For improved retrieval accuracy, tiny-rag employs japanese-reranker-tiny-v2:

  • Ultra-Compact: Only 29.4M parameters with 3 layers
  • Blazing Fast: 50-65% faster query processing than larger models
  • Good Performance: Average score of 0.8138 on Japanese benchmarks
  • CPU-Optimized: Specifically designed for CPU and Apple Silicon
  • Modern Architecture: Based on ModernBERT with 256 hidden dimensions
  • Strong Benchmark Results: JaCWIR (0.9287), JSQuAD (0.9608), MIRACL (0.7201)

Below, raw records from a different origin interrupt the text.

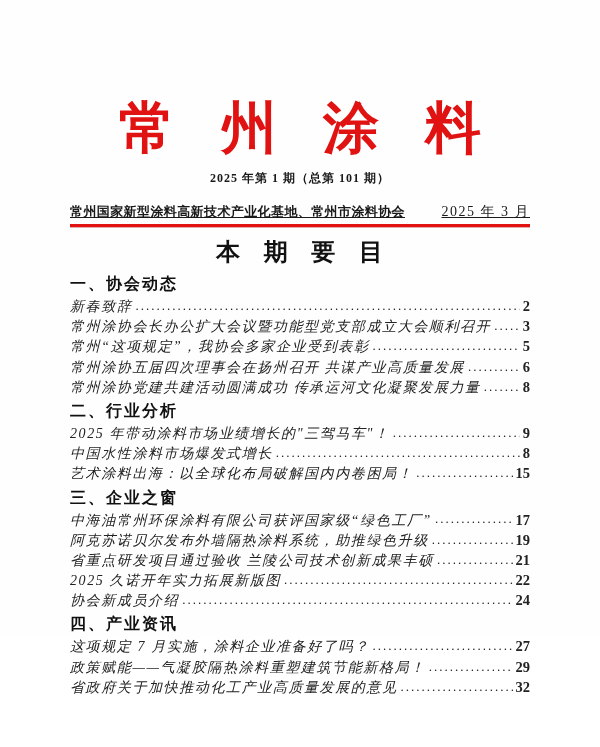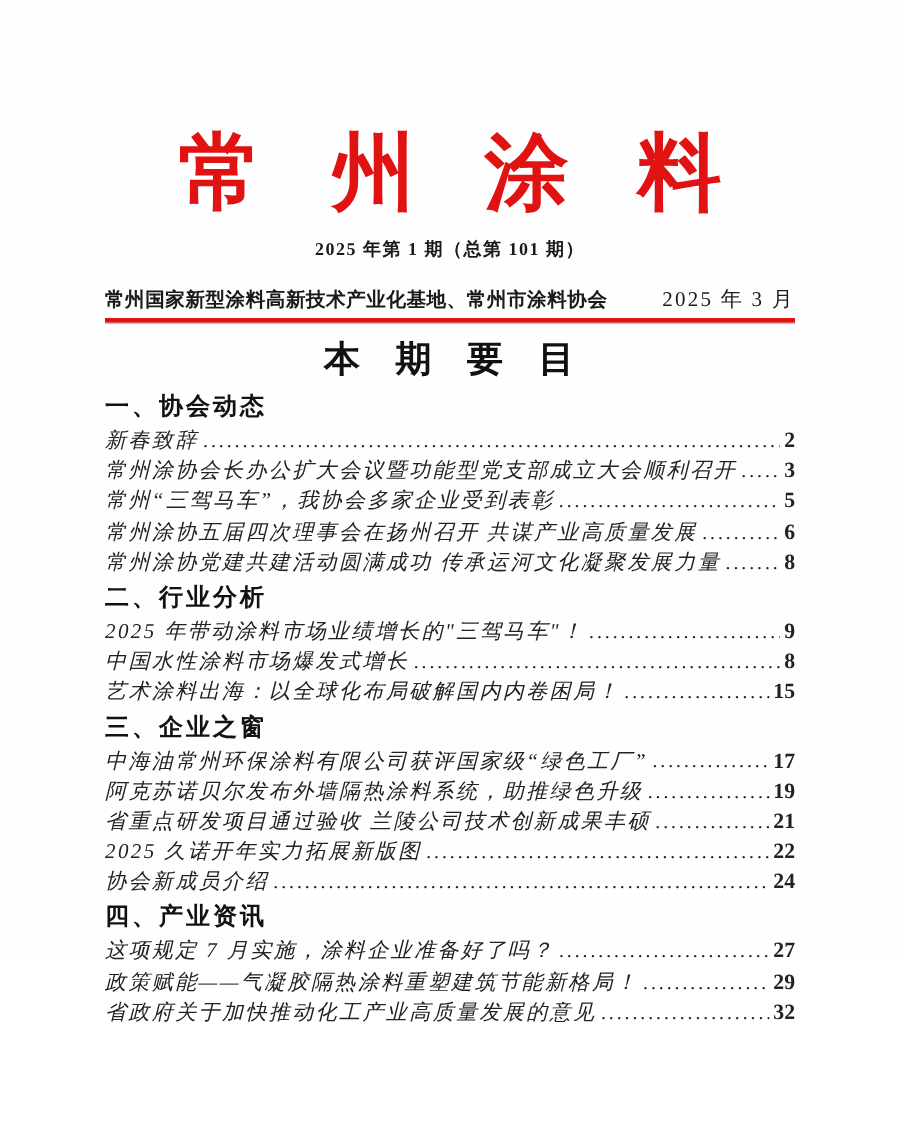--- a/index.html
+++ b/index.html
@@ -16,7 +16,7 @@
     background:#fefefe;
     position:relative;
     box-sizing:border-box;
-    padding:0 70px;
+    padding:12px 70px;
   }
   
   .masthead-title {

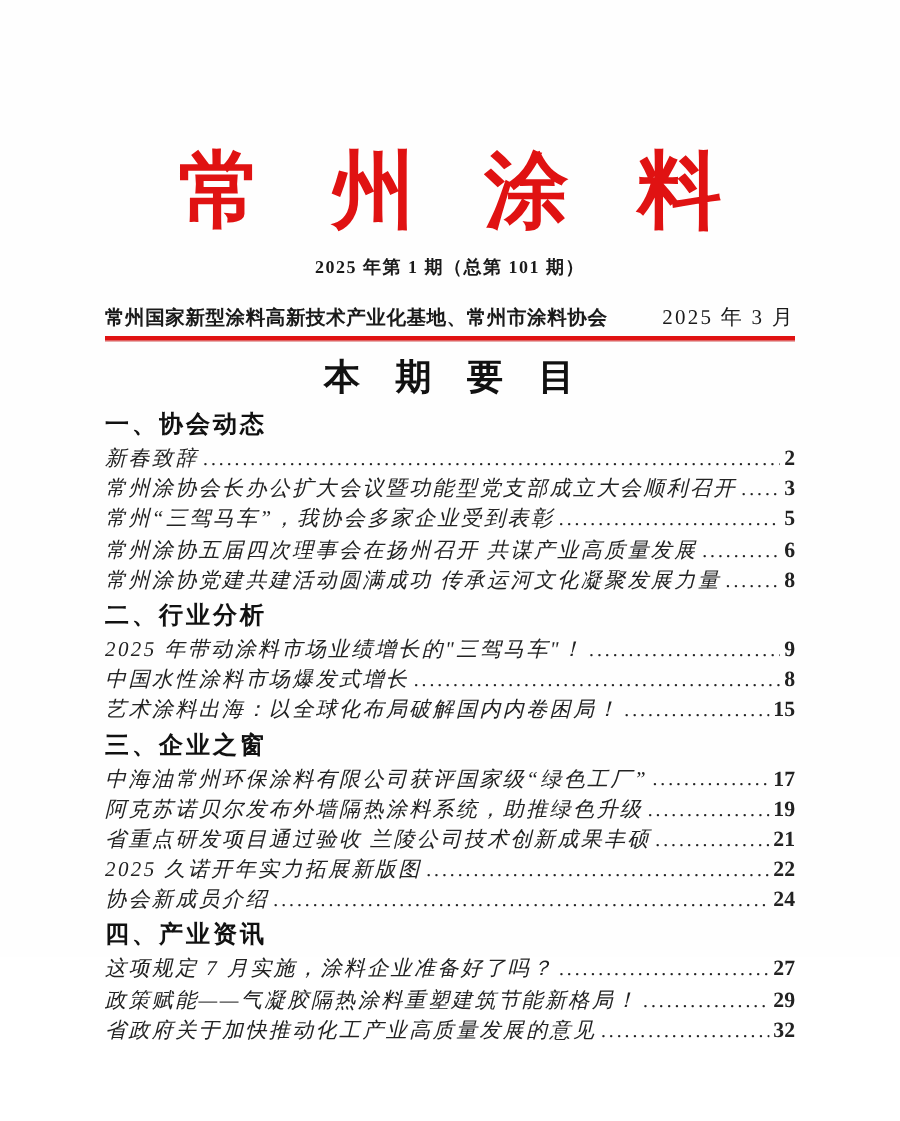--- a/index.html
+++ b/index.html
@@ -37,7 +37,7 @@
   }
   .publisher-row {
     margin-top:16px;
-    display:flex; justify-content:space-between; align-items:baseline;
+    display:flex; justify-content:space-between; align-items:baseline;text-decoration:underline;
   }
   .publisher {
     font-size:13px; font-weight:bold; letter-spacing:0.4px;

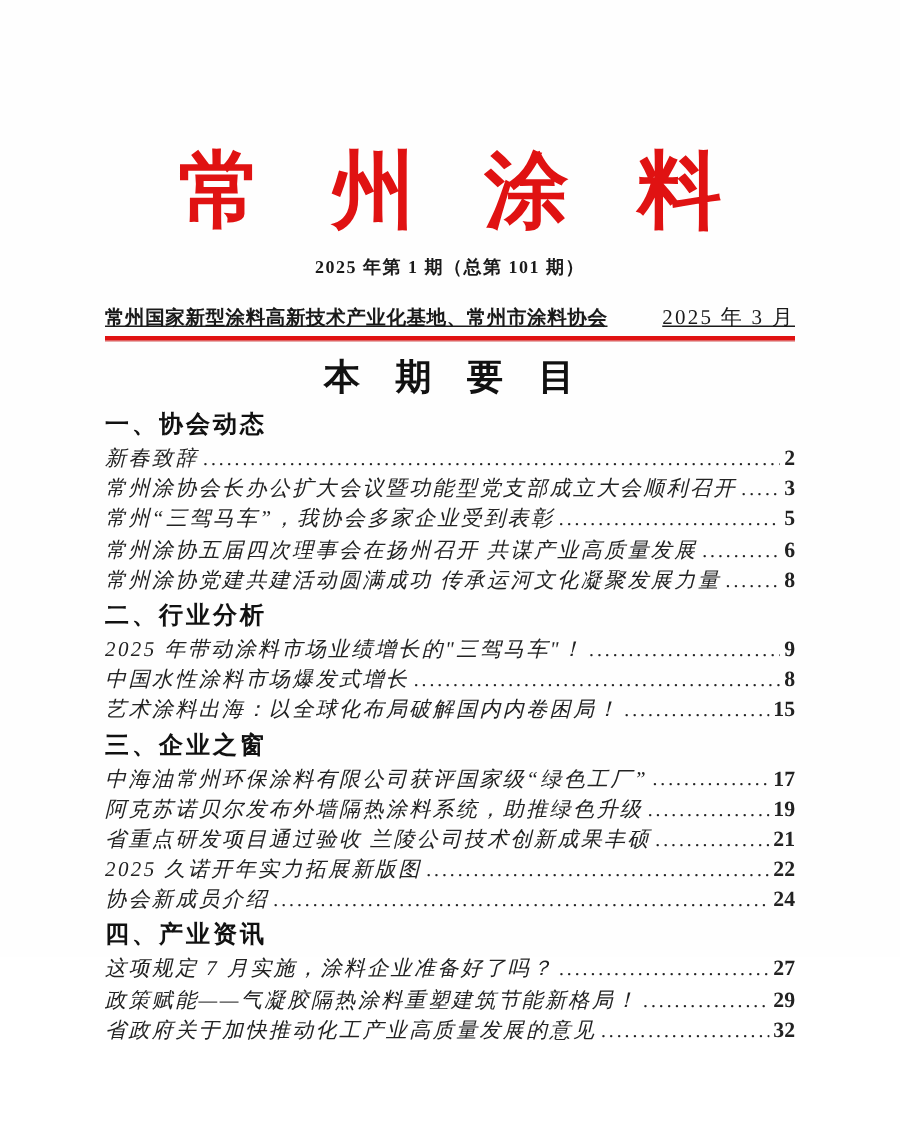--- a/index.html
+++ b/index.html
@@ -137,7 +137,7 @@
       <span class="toc-page">3</span>
     </div>
     <div class="toc-item">
-      <span class="toc-label">常州“三驾马车”，我协会多家企业受到表彰</span>
+      <span class="toc-label">常州“这项规定”，我协会多家企业受到表彰</span>
       <span class="toc-dots"></span>
       <span class="toc-page">5</span>
     </div>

Both models are specifically chosen for their exceptional CPU performance while maintaining high-quality results for Japanese text processing.

Benchmark Performance

tiny-rag has been evaluated on standard Japanese retrieval benchmarks to demonstrate its effectiveness:

Datasets

  • JQaRA (Japanese Question Answering with Retrieval Augmentation): 144,372 documents
  • JaCWIR (Japanese Casual Web IR): 513,107 documents

Results

Dataset NDCG@10 MRR@10 MAP@10 Hits@10 Avg Query Time
JQaRA 0.8553 0.8796 - - 0.771 sec
JaCWIR - - 0.8368 0.8646 0.925 sec

Running Benchmarks

# Quick test with 5 queries per dataset
make bench

# Full benchmark evaluation
make bench-full

# Custom benchmark
python -m bench.benchmark --dimensions 512 --max-queries 10

Benchmark Options

  • --dimensions: Embedding dimensions (32, 64, 128, 256, 512, 1024) - Default: 1024
  • --max-queries: Maximum queries per dataset (for testing)

Performance Insights

  • High Accuracy: Achieves 0.84-0.88 scores across all metrics
  • Practical Speed: Query processing under 1 second even for large datasets
  • Scalable: Performance scales reasonably with dataset size
  • CPU-Friendly: All processing runs efficiently on standard hardware

Requirements

  • Python 3.13+
  • No GPU required
  • Minimal RAM requirements

Development

Setup

# Clone the repository
git clone https://github.com/sonesuke/tiny-rag.git
cd tiny-rag

# Install development dependencies
uv sync

# Run tests
uv run pytest --cov=src

# Run benchmarks
make bench       # Quick test (5 queries)
make bench-full  # Full evaluation

Contributing

Contributions are welcome! Please feel free to submit a Pull Request.

License

This project is licensed under the MIT License - see the LICENSE file for details.

Author

Acknowledgments

Built with a focus on accessibility and efficiency, making RAG technology available to everyone regardless of hardware limitations.